I know I must have cried out, because the Lady Vivienne sprang to her feet and rushed to kneel beside me, and as her arms closed around me, pulling me close again, King Ban released my hand and moved away. I was vaguely conscious of the stiff set of his back and shoulders as he went, but I have no other recollection of how I actually felt. All I can recall is a reeling numbness, a yawning emptiness and a deep-seated, aching coldness in my chest and belly.

"Vivienne! Leave him and sit down. This has to be finished quickly, the needless pain of it. There will be time to comfort him later, once he is ready for comfort. Right now he needs to hear the truth, to take away the strength of Frotto's lies. Step away, if you love him."
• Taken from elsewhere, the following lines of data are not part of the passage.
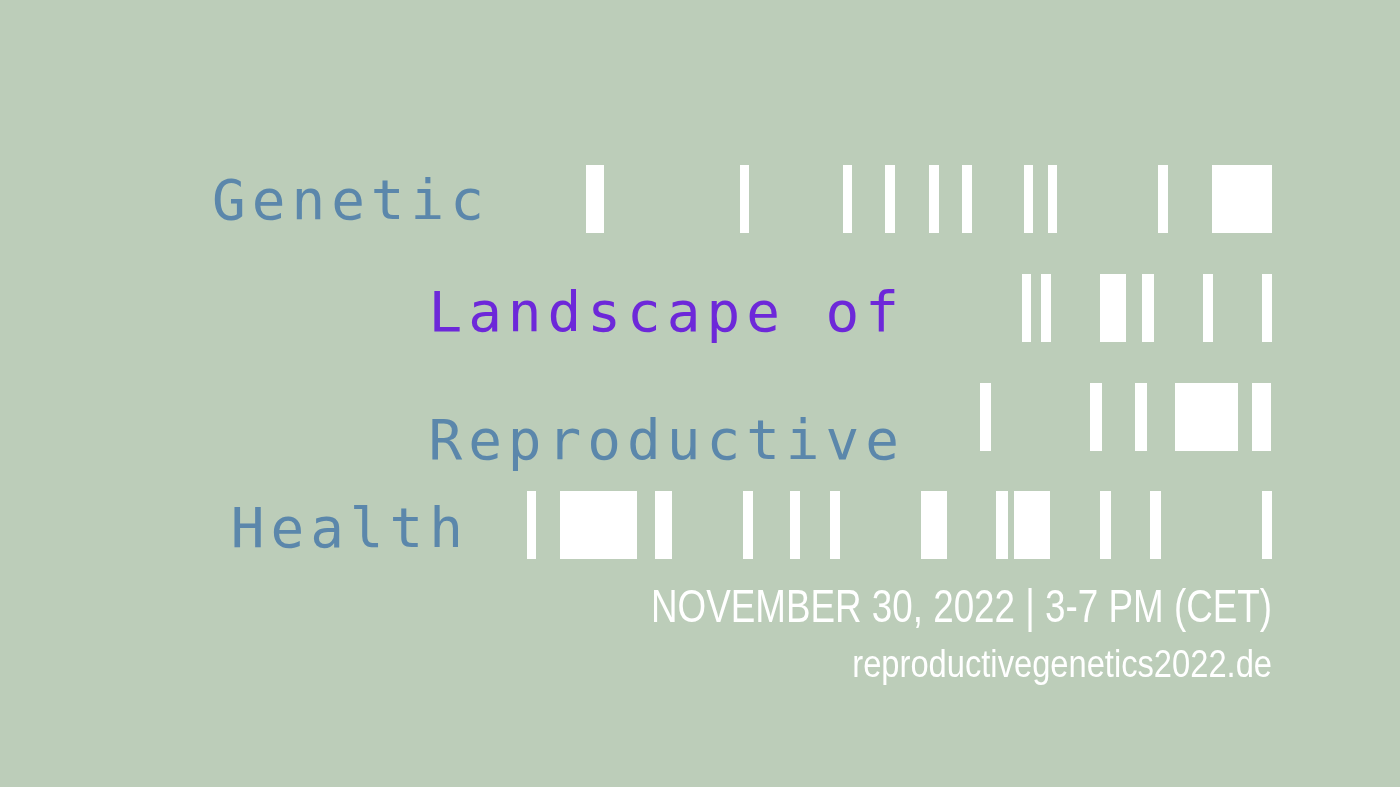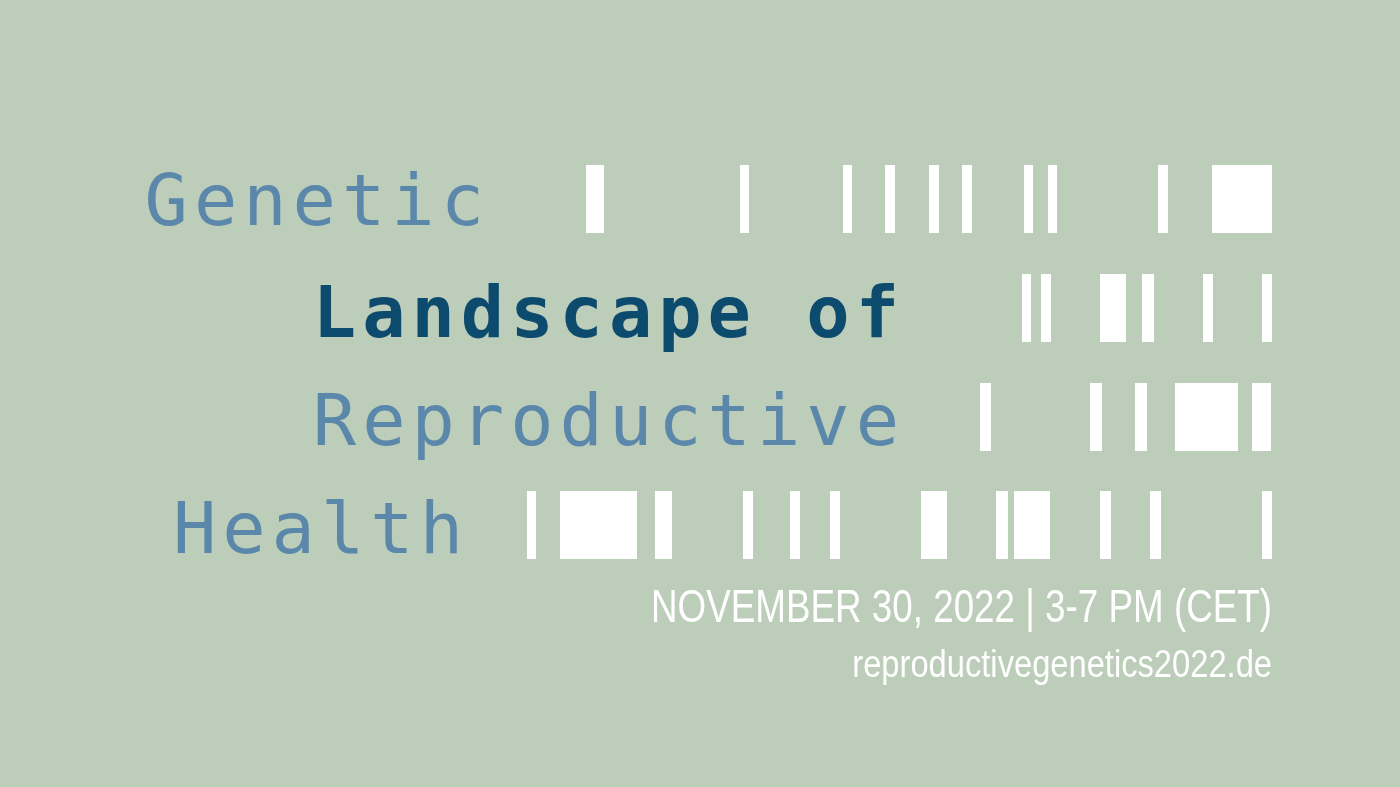--- a/index.html
+++ b/index.html
@@ -27,35 +27,35 @@
     width: 1400px;
     height: 100px;
     display: block;
   }
   .title-text {
     position: absolute;
     top: 0;
     height: 100px;
     line-height: 100px;
     font-family: "DejaVu Sans Mono", "Liberation Mono", monospace;
-    font-size: 72px;
+    font-size: 56px;
     font-weight: 400;
     color: #5b87ab;
     letter-spacing: 6px;
     white-space: pre;
     text-align: right;
   }
   #title-row-0 { top: 150px; }
   #title-row-1 { top: 262px; }
   #title-row-2 { top: 370px; }
   #title-row-3 { top: 478px; }
 
   #title-text-0 { left: 0px;   width: 490px; }
   #title-text-1 { left: 0px;   width: 905px; }
-  #title-text-2 { left: 0px;   width: 905px; }
+  #title-text-2 { left: 0px;   width: 905px; margin-top: 20px; }
   #title-text-3 { left: 0px;   width: 437px; }
 
   
   .bars {
     position: absolute;
     height: 100px;
   }
   .bar {
     position: absolute;
     background: #ffffff;
@@ -106,21 +106,21 @@
         <div class="bar" style="left: 929px; top: 15px; width: 10px; height: 68px; background: rgb(255, 255, 255);"></div>
         <div class="bar" style="left: 962px; top: 15px; width: 10px; height: 68px; background: rgb(255, 255, 255);"></div>
         <div class="bar" style="left: 1024px; top: 15px; width: 9px; height: 68px; background: rgb(255, 255, 255);"></div>
         <div class="bar" style="left: 1048px; top: 15px; width: 9px; height: 68px; background: rgb(255, 255, 255);"></div>
         <div class="bar" style="left: 1158px; top: 15px; width: 10px; height: 68px; background: rgb(255, 255, 255);"></div>
         <div class="bar" style="left: 1212px; top: 15px; width: 60px; height: 68px; background: rgb(255, 255, 255);"></div>
       </div>
   </div>
 
   <div class="title-row" id="title-row-1">
-    <div class="title-text" id="title-text-1" style="color: #0c4a6e; font-weight: bold;">Landscape of</div>
+    <div class="title-text" id="title-text-1" style="color: #6d28d9;">Landscape of</div>
     <div class="bars" id="bars-1" style="left: 0px; top: 0px; width: 1400px;">
         <div class="bar" style="left: 1022px; top: 12px; width: 9px; height: 68px; background: rgb(255, 255, 255);"></div>
         <div class="bar" style="left: 1041px; top: 12px; width: 10px; height: 68px; background: rgb(255, 255, 255);"></div>
         <div class="bar" style="left: 1100px; top: 12px; width: 26px; height: 68px; background: rgb(255, 255, 255);"></div>
         <div class="bar" style="left: 1142px; top: 12px; width: 12px; height: 68px; background: rgb(255, 255, 255);"></div>
         <div class="bar" style="left: 1203px; top: 12px; width: 10px; height: 68px; background: rgb(255, 255, 255);"></div>
         <div class="bar" style="left: 1262px; top: 12px; width: 10px; height: 68px; background: rgb(255, 255, 255);"></div>
       </div>
   </div>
She did as she was bidden, slowly, leaving me to huddle in the depths of my large chair.

"Clothar? Clothar!"

I looked up again at the man who had been my father all my life and now was not. I saw the familiar size and strength of him and the unusual severity in his face, but all I could think was that he was not what he appeared to be. He was not my father. I was not his son.

"Listen carefully to what I say. Listen to me, and put all thoughts of what Frotto said out of your mind. What I will tell you now is the truth, the only truth. Do you understand me? Do you?" He watched for my nod, and then perched himself on one corner of the large table by the wall opposite my chair. This was a favorite position for him, in any room, braced on one long, rigid leg and sitting with his back straight and his head erect, his other leg crooked over the table's corner; it allowed him to look down upon anyone seated elsewhere, or to gaze eye to eye with standing men from a position of authoritative comfort.

"I know you feel betrayed by both of us. I can see it in your face. You think your life has been a lie and that we have gulled you. Well, that's not true, and the quicker you accept that, the sooner you'll reach manhood. The only thing we have concealed from you is the truth of your identity—of who you really are—and that was for your own protection."

His words were echoing in the hollow emptiness of my mind, but I could understand them, if not their full meaning. He spoke of protecting me, but from what, or from whom? The only threat I had known until then had stemmed from Frotto, and no one had protected me from him. I wanted to challenge the King on that, but I did not know where or how to begin, and he was already speaking again.